In the entries below, every line that contains "weight" must be located and copied.

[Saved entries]
□ □ □ □ □ □ □

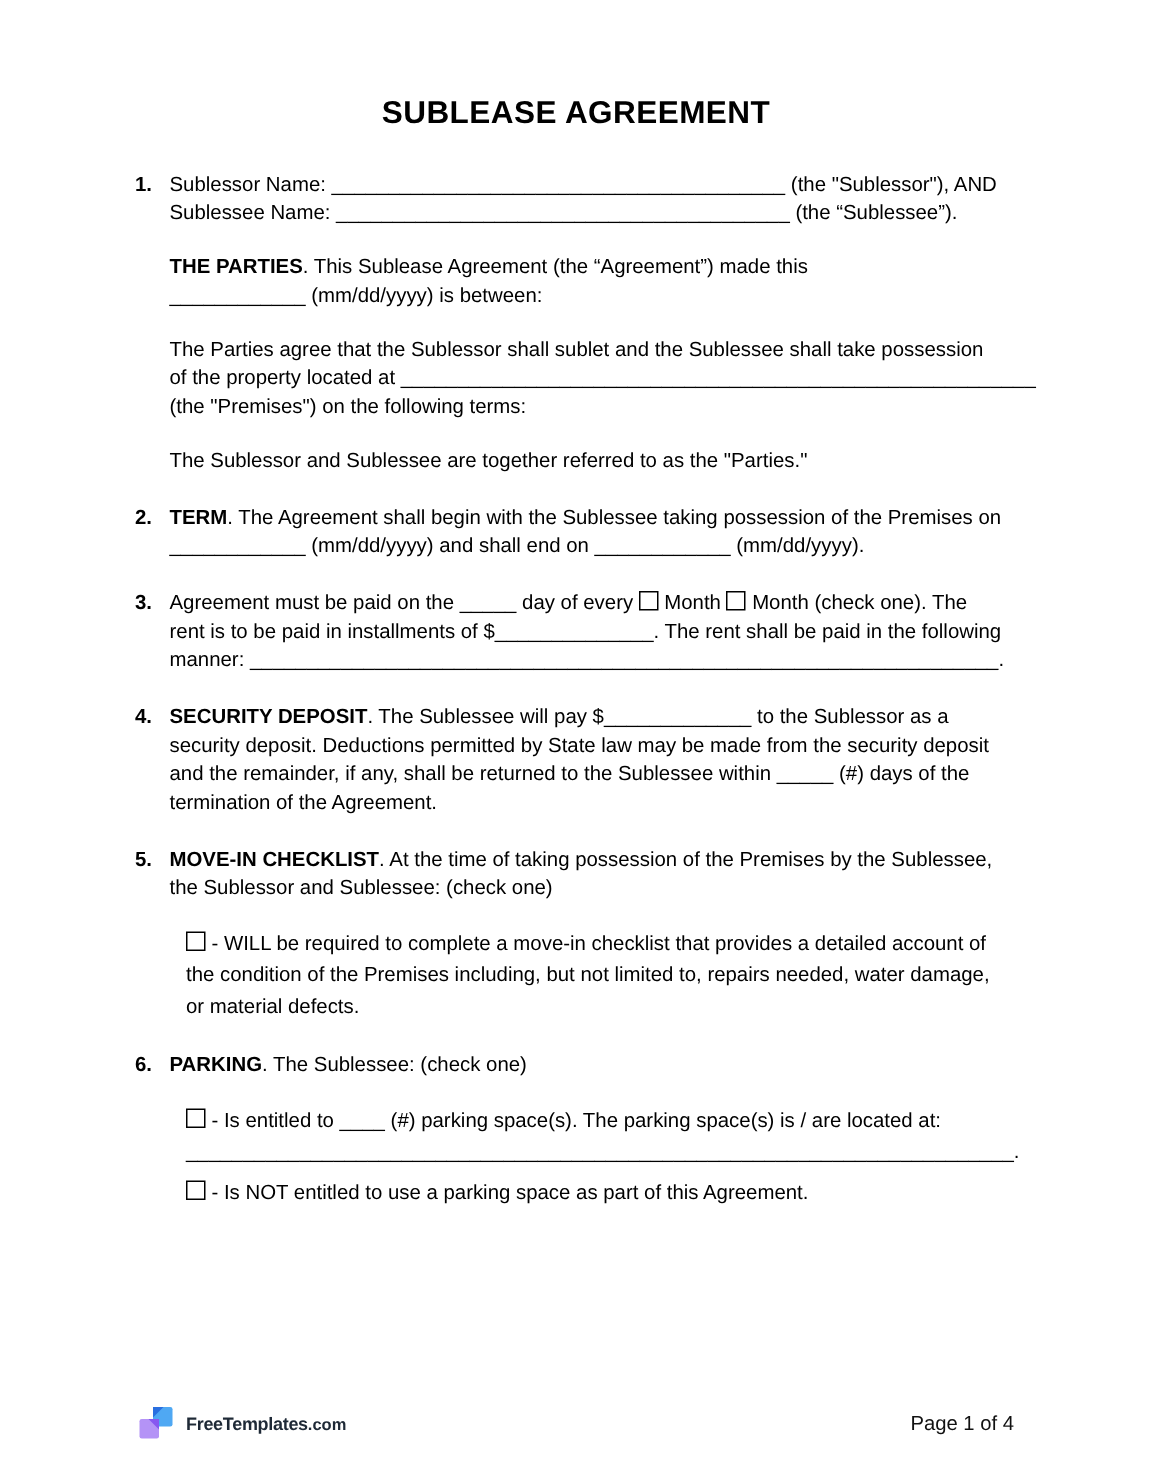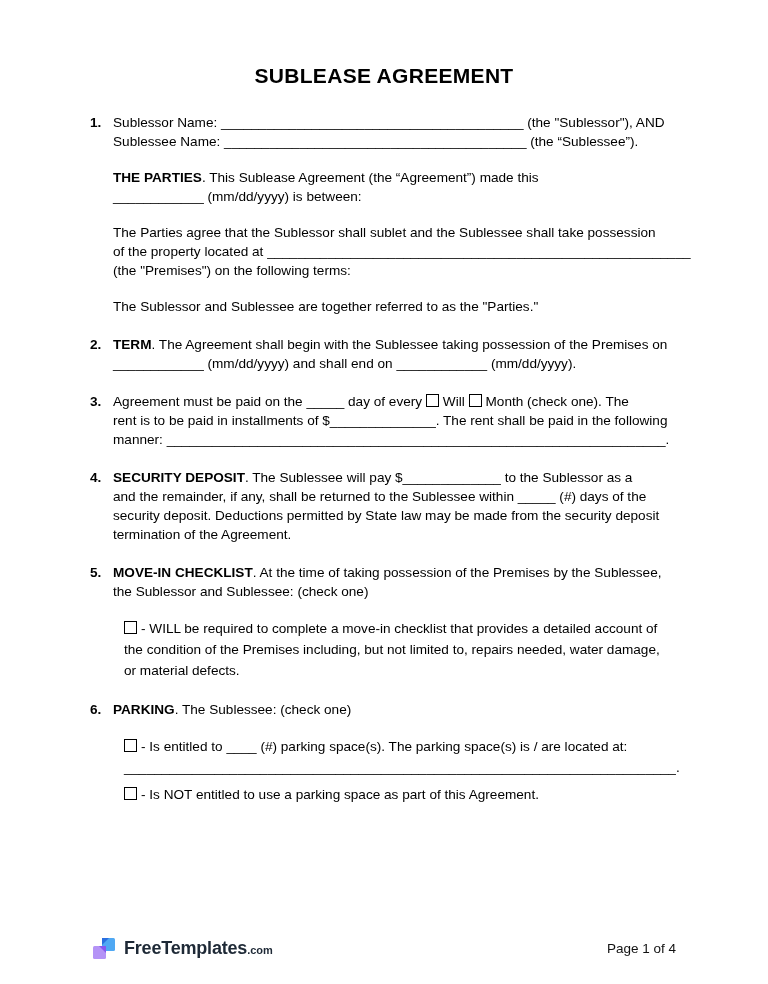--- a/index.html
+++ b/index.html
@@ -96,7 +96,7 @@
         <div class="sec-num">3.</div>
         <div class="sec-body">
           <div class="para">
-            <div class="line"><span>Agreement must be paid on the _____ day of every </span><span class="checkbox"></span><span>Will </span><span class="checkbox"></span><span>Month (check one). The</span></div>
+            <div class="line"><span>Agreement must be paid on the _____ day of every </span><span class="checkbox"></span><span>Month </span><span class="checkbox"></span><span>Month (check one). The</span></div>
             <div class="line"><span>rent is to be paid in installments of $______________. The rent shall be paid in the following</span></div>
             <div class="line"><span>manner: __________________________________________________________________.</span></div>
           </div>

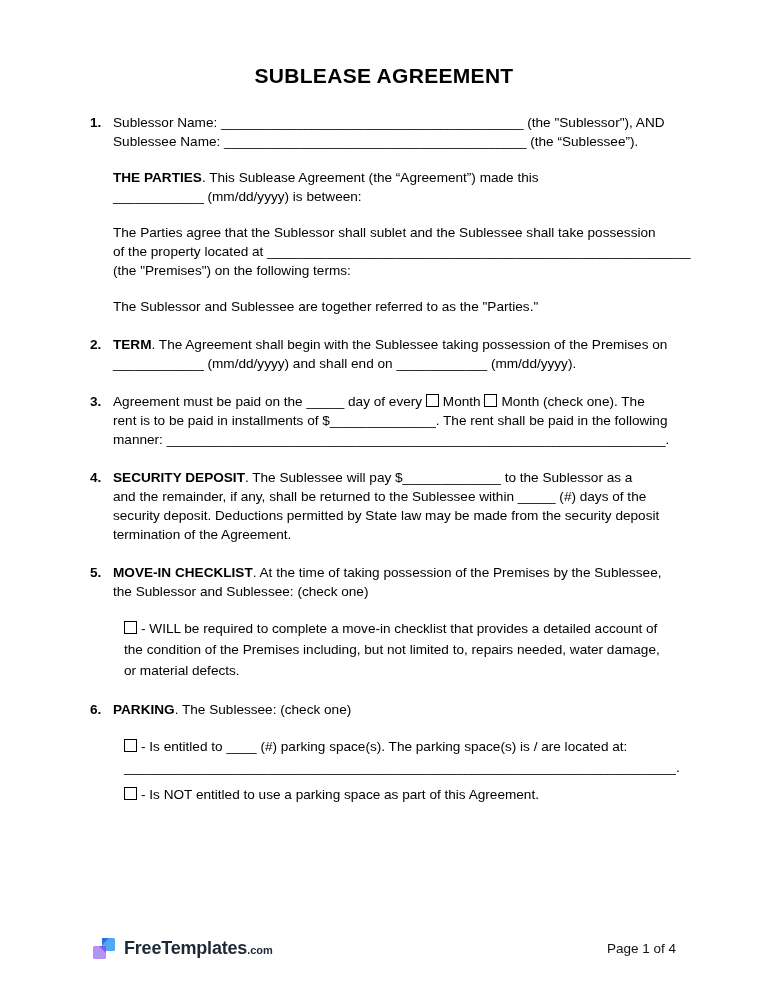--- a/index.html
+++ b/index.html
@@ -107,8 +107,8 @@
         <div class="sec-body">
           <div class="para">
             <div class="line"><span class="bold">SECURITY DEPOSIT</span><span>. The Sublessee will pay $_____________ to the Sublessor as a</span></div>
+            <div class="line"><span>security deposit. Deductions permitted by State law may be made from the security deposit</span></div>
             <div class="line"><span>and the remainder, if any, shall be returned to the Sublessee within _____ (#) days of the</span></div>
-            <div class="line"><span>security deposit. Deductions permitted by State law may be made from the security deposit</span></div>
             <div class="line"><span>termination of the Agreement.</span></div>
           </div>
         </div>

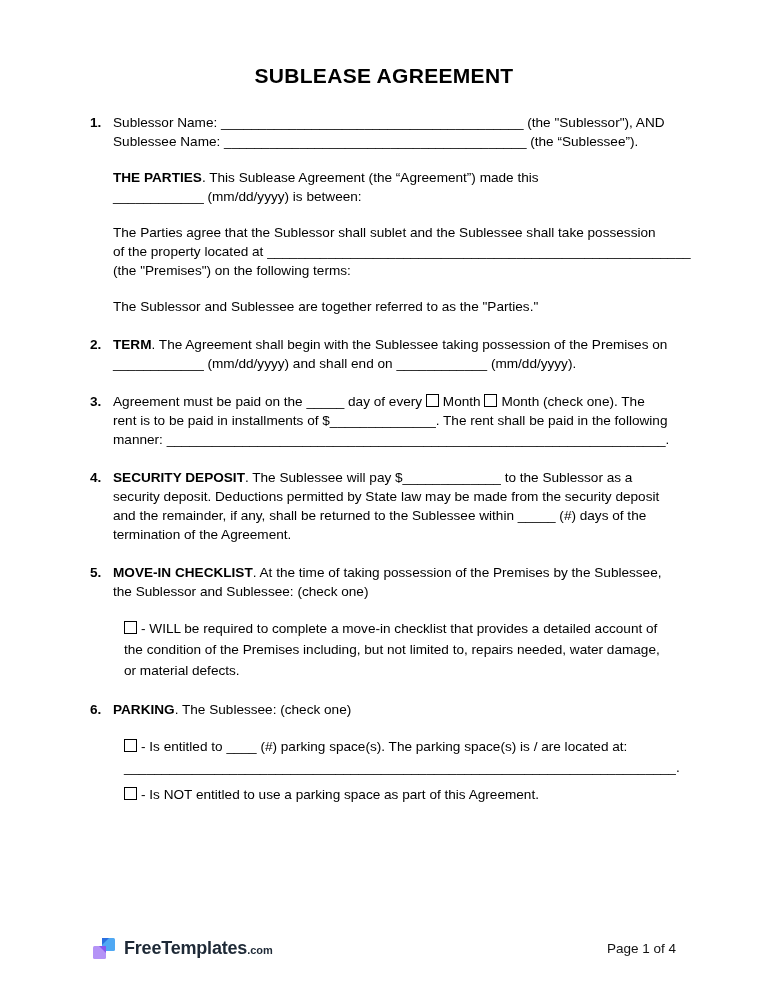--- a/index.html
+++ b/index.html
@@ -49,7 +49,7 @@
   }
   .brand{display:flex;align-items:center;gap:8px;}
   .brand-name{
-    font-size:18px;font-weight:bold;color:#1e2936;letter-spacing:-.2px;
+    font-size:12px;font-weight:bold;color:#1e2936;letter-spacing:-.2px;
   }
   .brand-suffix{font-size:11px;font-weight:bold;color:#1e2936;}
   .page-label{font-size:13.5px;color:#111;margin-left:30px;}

□ □ □ □ □ □ □

### Task solution
-    font-size:18px;font-weight:bold;color:#1e2936;letter-spacing:-.2px;
+    font-size:12px;font-weight:bold;color:#1e2936;letter-spacing:-.2px;
   .brand-suffix{font-size:11px;font-weight:bold;color:#1e2936;}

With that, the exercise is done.